Em um mundo onde a autoimagem é constantemente bombardeada e comparada, a pele, com sua visibilidade imediata, torna-se um reflexo da busca por aceitação e validação. Quando essa busca intensa encontra a promessa de uma solução rápida, um produto ou procedimento “mágico”, o desejo de pertencimento e a urgência de “corrigir” uma “falha” superam a crítica e bom senso. A ilusão se torna mais confortável que a verdade, pois ela oferece um atalho para a aprovação externa que tanto se deseja, mesmo que seja por um breve momento.

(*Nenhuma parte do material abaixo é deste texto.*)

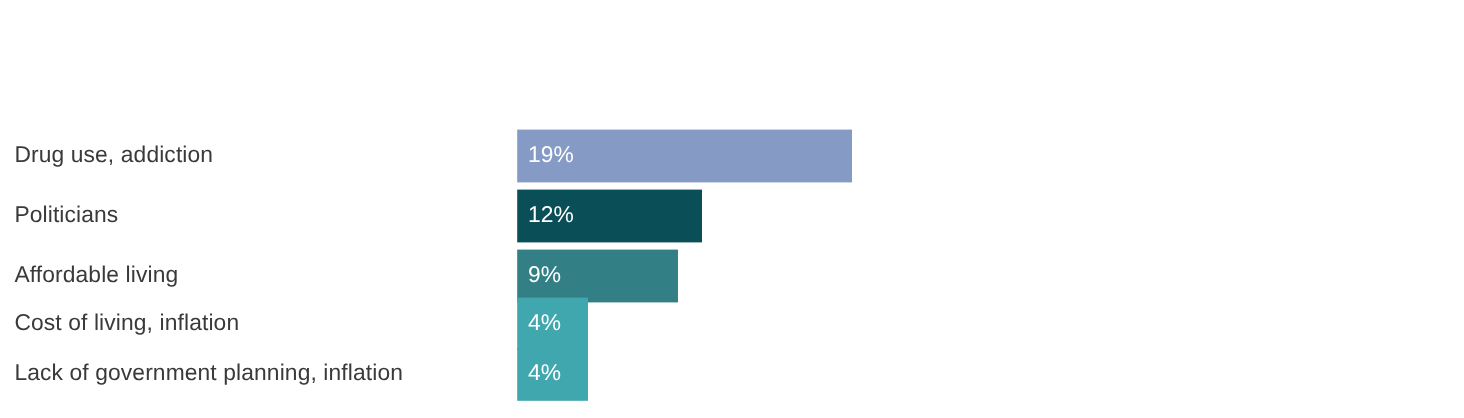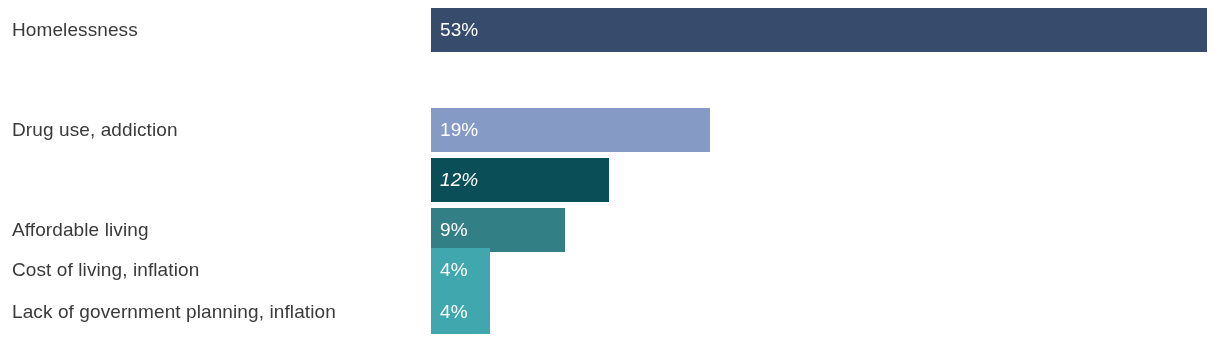--- a/index.html
+++ b/index.html
@@ -56,42 +56,35 @@
     padding-left: 9px;
     white-space: nowrap;
     letter-spacing: 0.1px;
   }
 </style>
 </head>
 <body>
 
 <div id="chart-root">
 
-  <div class="bar-row" style="top:8px;">
-    <div class="cat-label">Homelessness</div>
-    <div class="bar-track">
-      <div class="bar" style="width:776px;background:#374c6c;">
-        <span class="bar-value">53%</span>
-      </div>
-    </div>
-  </div>
 
 
   <div class="bar-row" style="top:108px;padding-left:36px;">
     <div class="cat-label">Drug use, addiction</div>
     <div class="bar-track">
       <div class="bar" style="width:279px;background:#869ac6;">
         <span class="bar-value">19%</span>
       </div>
     </div>
   </div>
 
   <div class="bar-row" style="top:158px;">
+    <div class="cat-label">Politicians</div>
     <div class="bar-track">
-      <div class="bar" style="width:178px;background:#0a4e57;font-style:italic;">
+      <div class="bar" style="width:154px;background:#0a4e57;">
         <span class="bar-value">12%</span>
       </div>
     </div>
   </div>
 
   <div class="bar-row" style="top:208px;">
     <div class="cat-label">Affordable living</div>
     <div class="bar-track">
       <div class="bar" style="width:134px;background:#327f86;">
         <span class="bar-value">9%</span>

E um elogio realmente não custa nada, ainda mais quando pensamos que as pessoas podem elogiar as outras sem nada ter mudado. Mas muitos cosméticos, suplementos e produtos por aí custam bastante, e eles não querem te elogiar, mas sim reforçar todas as dores, dúvidas e angústias que você tem. Porque há um detalhe que eu não mencionei até agora em relação a esse padrão de argumento da melhora e elogio. Muitas vezes, eles terminam me perguntando: "E se eu parar, vai 'piorar' e vão parar de me elogiar?” Bom, temos como resolver isso, não? Até porque nem todos elogios são verdadeiros, e não podemos viver dependendo unicamente dos outros. Talvez a melhor solução mesmo seja começar a se elogiar todos os dias e lembrar do que gosta em si e não deixar todas as críticas e problemas que vê por ai dominarem sua mente.